■ **Work task**: Without changing anything, copy out each entry.

■ **Excerpted data**:
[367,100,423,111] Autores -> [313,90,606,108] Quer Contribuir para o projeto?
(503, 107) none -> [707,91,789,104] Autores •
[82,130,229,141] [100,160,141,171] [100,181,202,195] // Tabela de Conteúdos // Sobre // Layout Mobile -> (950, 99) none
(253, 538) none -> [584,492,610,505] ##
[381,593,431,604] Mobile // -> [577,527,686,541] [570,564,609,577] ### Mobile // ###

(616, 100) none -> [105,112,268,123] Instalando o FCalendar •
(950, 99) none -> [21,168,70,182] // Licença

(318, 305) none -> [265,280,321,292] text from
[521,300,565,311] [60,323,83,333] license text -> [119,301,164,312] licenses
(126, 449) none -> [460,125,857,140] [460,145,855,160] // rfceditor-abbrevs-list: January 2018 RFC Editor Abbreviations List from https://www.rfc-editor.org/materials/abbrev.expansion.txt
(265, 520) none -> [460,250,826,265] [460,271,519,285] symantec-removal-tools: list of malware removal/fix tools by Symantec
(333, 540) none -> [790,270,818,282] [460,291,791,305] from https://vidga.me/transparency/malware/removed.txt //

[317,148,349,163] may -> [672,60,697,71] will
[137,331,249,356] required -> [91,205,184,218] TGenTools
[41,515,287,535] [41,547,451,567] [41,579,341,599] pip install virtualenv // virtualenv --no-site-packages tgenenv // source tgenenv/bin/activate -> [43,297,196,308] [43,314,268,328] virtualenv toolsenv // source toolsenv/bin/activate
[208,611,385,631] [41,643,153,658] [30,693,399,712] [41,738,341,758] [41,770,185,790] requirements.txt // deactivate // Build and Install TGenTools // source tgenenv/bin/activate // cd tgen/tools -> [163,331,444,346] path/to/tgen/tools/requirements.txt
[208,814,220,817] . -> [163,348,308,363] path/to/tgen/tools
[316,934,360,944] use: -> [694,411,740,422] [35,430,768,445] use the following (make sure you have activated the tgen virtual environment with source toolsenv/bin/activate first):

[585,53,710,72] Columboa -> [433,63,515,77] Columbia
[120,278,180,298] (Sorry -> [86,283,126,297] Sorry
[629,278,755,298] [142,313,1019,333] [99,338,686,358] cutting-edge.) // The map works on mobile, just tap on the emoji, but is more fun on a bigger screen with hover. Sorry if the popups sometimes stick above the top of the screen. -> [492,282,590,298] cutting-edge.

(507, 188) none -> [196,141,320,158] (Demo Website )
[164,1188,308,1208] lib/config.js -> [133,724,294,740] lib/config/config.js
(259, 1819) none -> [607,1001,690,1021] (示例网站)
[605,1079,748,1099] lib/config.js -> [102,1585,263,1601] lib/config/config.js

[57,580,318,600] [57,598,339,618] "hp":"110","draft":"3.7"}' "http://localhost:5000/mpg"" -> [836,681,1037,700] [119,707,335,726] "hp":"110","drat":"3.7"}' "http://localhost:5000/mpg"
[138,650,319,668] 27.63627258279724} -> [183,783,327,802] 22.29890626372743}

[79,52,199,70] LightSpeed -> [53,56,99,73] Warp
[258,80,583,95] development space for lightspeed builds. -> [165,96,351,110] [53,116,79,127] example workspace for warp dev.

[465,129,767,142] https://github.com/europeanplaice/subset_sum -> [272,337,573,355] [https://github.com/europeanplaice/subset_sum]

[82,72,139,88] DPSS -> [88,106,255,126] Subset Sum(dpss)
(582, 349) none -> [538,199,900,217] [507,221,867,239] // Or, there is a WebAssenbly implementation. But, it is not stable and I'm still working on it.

■ **Exercise response**:
[367,100,423,111] Autores -> [313,90,606,108] Quer Contribuir para o projeto?
(503, 107) none -> [707,91,789,104] Autores •
[82,130,229,141] [100,160,141,171] [100,181,202,195] // Tabela de Conteúdos // Sobre // Layout Mobile -> (950, 99) none
(253, 538) none -> [584,492,610,505] ##
[381,593,431,604] Mobile // -> [577,527,686,541] [570,564,609,577] ### Mobile // ###

(616, 100) none -> [105,112,268,123] Instalando o FCalendar •
(950, 99) none -> [21,168,70,182] // Licença

(318, 305) none -> [265,280,321,292] text from
[521,300,565,311] [60,323,83,333] license text -> [119,301,164,312] licenses
(126, 449) none -> [460,125,857,140] [460,145,855,160] // rfceditor-abbrevs-list: January 2018 RFC Editor Abbreviations List from https://www.rfc-editor.org/materials/abbrev.expansion.txt
(265, 520) none -> [460,250,826,265] [460,271,519,285] symantec-removal-tools: list of malware removal/fix tools by Symantec
(333, 540) none -> [790,270,818,282] [460,291,791,305] from https://vidga.me/transparency/malware/removed.txt //

[317,148,349,163] may -> [672,60,697,71] will
[137,331,249,356] required -> [91,205,184,218] TGenTools
[41,515,287,535] [41,547,451,567] [41,579,341,599] pip install virtualenv // virtualenv --no-site-packages tgenenv // source tgenenv/bin/activate -> [43,297,196,308] [43,314,268,328] virtualenv toolsenv // source toolsenv/bin/activate
[208,611,385,631] [41,643,153,658] [30,693,399,712] [41,738,341,758] [41,770,185,790] requirements.txt // deactivate // Build and Install TGenTools // source tgenenv/bin/activate // cd tgen/tools -> [163,331,444,346] path/to/tgen/tools/requirements.txt
[208,814,220,817] . -> [163,348,308,363] path/to/tgen/tools
[316,934,360,944] use: -> [694,411,740,422] [35,430,768,445] use the following (make sure you have activated the tgen virtual environment with source toolsenv/bin/activate first):

[585,53,710,72] Columboa -> [433,63,515,77] Columbia
[120,278,180,298] (Sorry -> [86,283,126,297] Sorry
[629,278,755,298] [142,313,1019,333] [99,338,686,358] cutting-edge.) // The map works on mobile, just tap on the emoji, but is more fun on a bigger screen with hover. Sorry if the popups sometimes stick above the top of the screen. -> [492,282,590,298] cutting-edge.

(507, 188) none -> [196,141,320,158] (Demo Website )
[164,1188,308,1208] lib/config.js -> [133,724,294,740] lib/config/config.js
(259, 1819) none -> [607,1001,690,1021] (示例网站)
[605,1079,748,1099] lib/config.js -> [102,1585,263,1601] lib/config/config.js

[57,580,318,600] [57,598,339,618] "hp":"110","draft":"3.7"}' "http://localhost:5000/mpg"" -> [836,681,1037,700] [119,707,335,726] "hp":"110","drat":"3.7"}' "http://localhost:5000/mpg"
[138,650,319,668] 27.63627258279724} -> [183,783,327,802] 22.29890626372743}

[79,52,199,70] LightSpeed -> [53,56,99,73] Warp
[258,80,583,95] development space for lightspeed builds. -> [165,96,351,110] [53,116,79,127] example workspace for warp dev.

[465,129,767,142] https://github.com/europeanplaice/subset_sum -> [272,337,573,355] [https://github.com/europeanplaice/subset_sum]

[82,72,139,88] DPSS -> [88,106,255,126] Subset Sum(dpss)
(582, 349) none -> [538,199,900,217] [507,221,867,239] // Or, there is a WebAssenbly implementation. But, it is not stable and I'm still working on it.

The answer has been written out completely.